- _Work required_
Take every line containing "Uusi" out of the records.

** Source data follows **

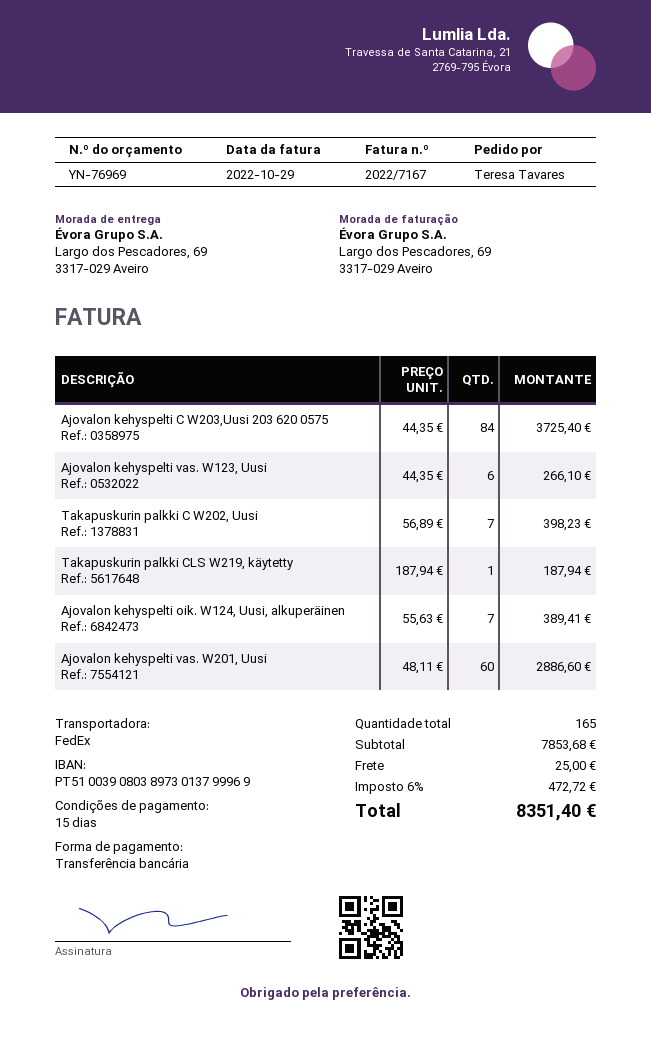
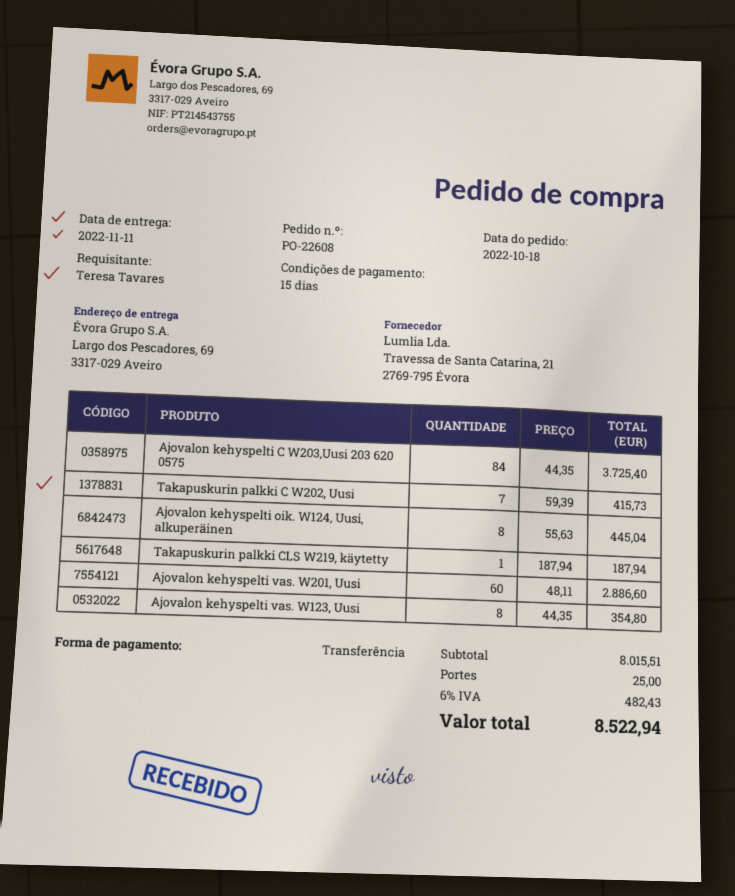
Ajovalon kehyspelti vas. W123, Uusi: 6 x 44.35 = 266.10 -> 8 x 44.35 = 354.80
Takapuskurin palkki C W202, Uusi: 7 x 56.89 = 398.23 -> 7 x 59.39 = 415.73
Ajovalon kehyspelti oik. W124, Uusi, alkuperäinen: 7 x 55.63 = 389.41 -> 8 x 55.63 = 445.04
subtotal: 7853.68 -> 8015.51
tax: 6% = 472.72 -> 6% = 482.43
total: 8351.40 -> 8522.94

** End of Source data **

- _Response to the exercise_
Ajovalon kehyspelti vas. W123, Uusi: 6 x 44.35 = 266.10 -> 8 x 44.35 = 354.80
Takapuskurin palkki C W202, Uusi: 7 x 56.89 = 398.23 -> 7 x 59.39 = 415.73
Ajovalon kehyspelti oik. W124, Uusi, alkuperäinen: 7 x 55.63 = 389.41 -> 8 x 55.63 = 445.04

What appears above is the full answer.